Some of his critics believe these initiatives came alive because of the impending elections and suggest it may be abandoned now that he has won a new four-year term.  

More support for agriculture – The Buhari administration has supported agriculture immensely with over N100 billion disbursed as loans through the anchor borrowers scheme, as well as reactivation of fertilizer blending plants through the NSIA.  The CBN also banned items such as rice and palm oil, from the official foreign exchange markets.  

From all indications, this will be maintained in his second term, with a possible ban of fertilizer from official foreign exchange markets. Critics hate the fact that the government is banning fertilizer in exchange for encouraging local production citing capacity utilization issues and high cost of production.  

 Tax drive will go higher – The Federal Inland Revenue Service is likely to embark on a much tougher tax drive. While the FIRS attained an alltime high (in Naira terms), tax revenue will be sorely needed due to the large budget deficit.

As mentioned above, Nigeria’s huge debt to service ratio may be bridged by increased tax receipts, an option the government has vigorously pursued in the last two years.  

The FIRS had taken a somewhat draconian step when it requested banks to freeze bank accounts of defaulting companies. Nairametrics has received reports from several quarters that they have seen their bank accounts frozen without notice. Bank’s explain they are only acting under the instruction of the Federal Inland Revenue. Though the order was suspended for thirty days, this may the first of several measures to meet its target.  

Subsidies will remain – The Buhari administration has shown an unwillingness to remove electricity and fuel subsidies despite a mounting cost. In its view, doing so may increase hardship for the everyday Nigerian.  

Fuel subsidies may be cut but are highly unlikely to be removed totally. The government will most likely adopt the same measure for the power sector, providing more intervention funds at the genco segment.  

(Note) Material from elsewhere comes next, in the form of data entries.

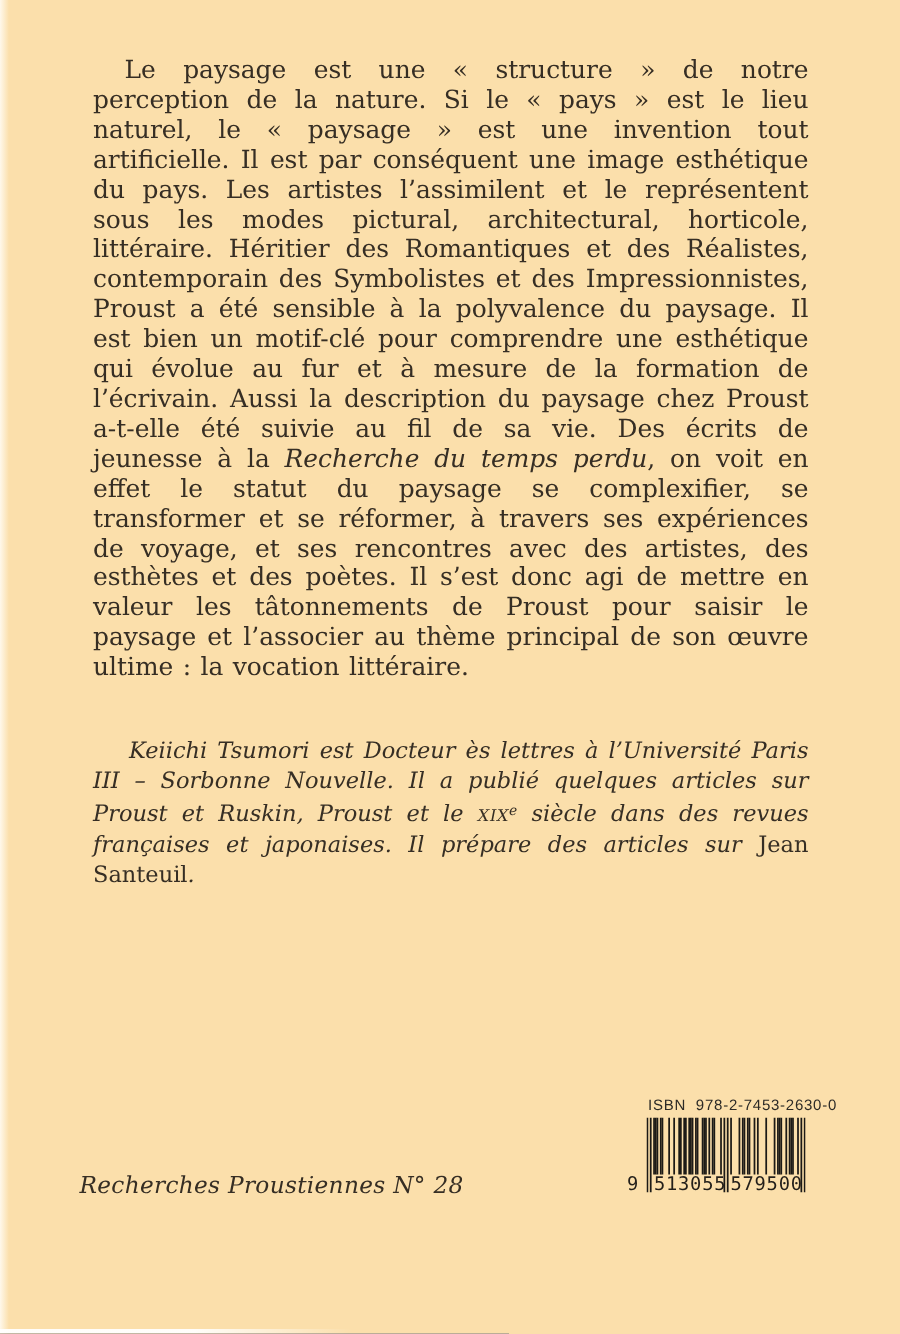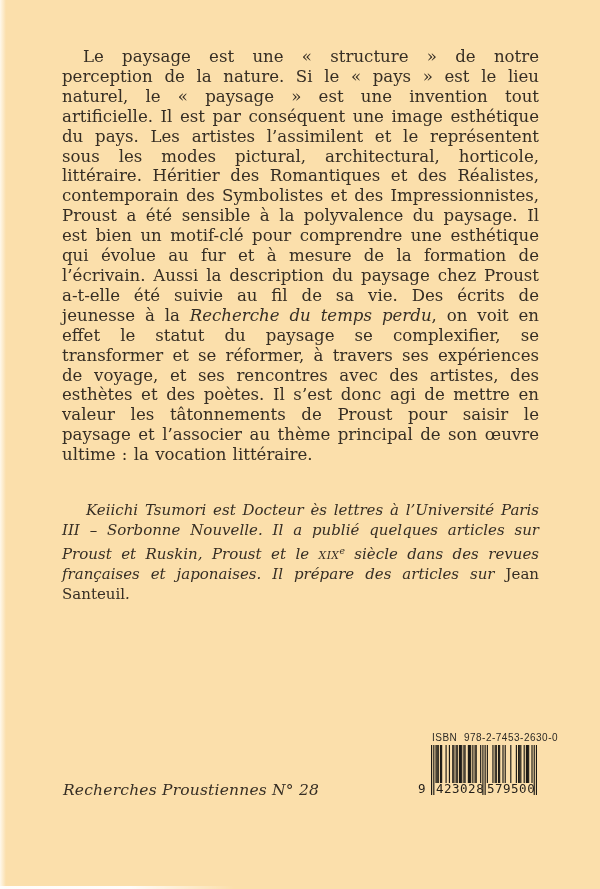"Le paysage est une «" .text-col { top: 47px -> 37px }
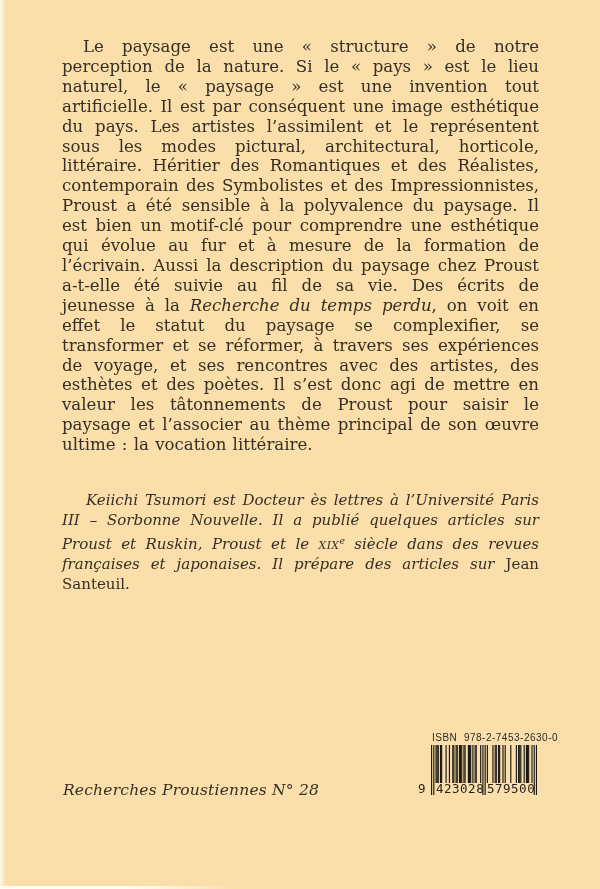"Recherches Proustiennes N° 28" .series { left: 63px -> 53px }
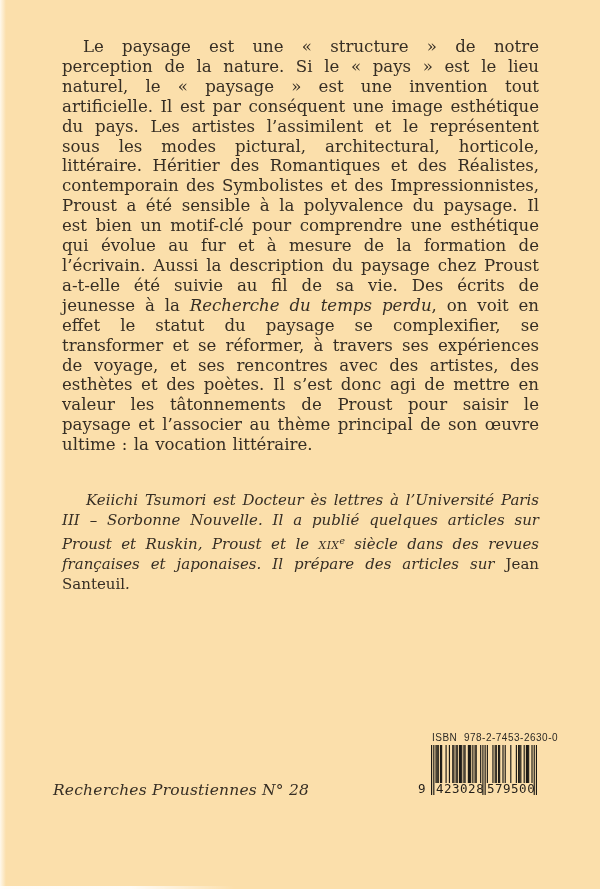"423028" span.bc-digit { text: 423028 -> 513055 }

Privatization on pause – While the 2019 budget earmarks proceeds from the privatization of state-owned enterprises, as a source of funding, very little is likely to happen here. Bills privatizing the Nigerian National Petroleum Corporation (NNPC) will not make much progress. 

Thus, billions of dollars in investment may continue to elude this sector due to the delays in passing this bill. Also, the planned concession of several of the country’s airports is expected to be delayed with the government preferring to upgrade our airports using its funds. The government could also take another shot at a National Airline even as it faces mounting pressures to merge Aero and Arik air, two local airlines it nationalised some years back. 

Ease of doing business – The Buhari government in its second term, will continue to improve on the ease of doing business within the country. The administration had taken a few steps like improving electronic processes at the Corporate Affairs Commission (CAC) and providing visa on arrival for foreign investors. This one of the most positive things the government has done and we expect them to double down on this.  

Electricity- The Buhari administration has over the last three years failed to record any significant progress in the power sector. Concerns around cost reflective tariffs have mounted stunting significant investment in one of the most critical sectors of the economy.

 Rumours suggest there is appetite for the government to nationalize the Discos again or revisit the privatization. Whatever decision the government takes will require significant investment in by the industry which may not be unlocked without raising tariffs.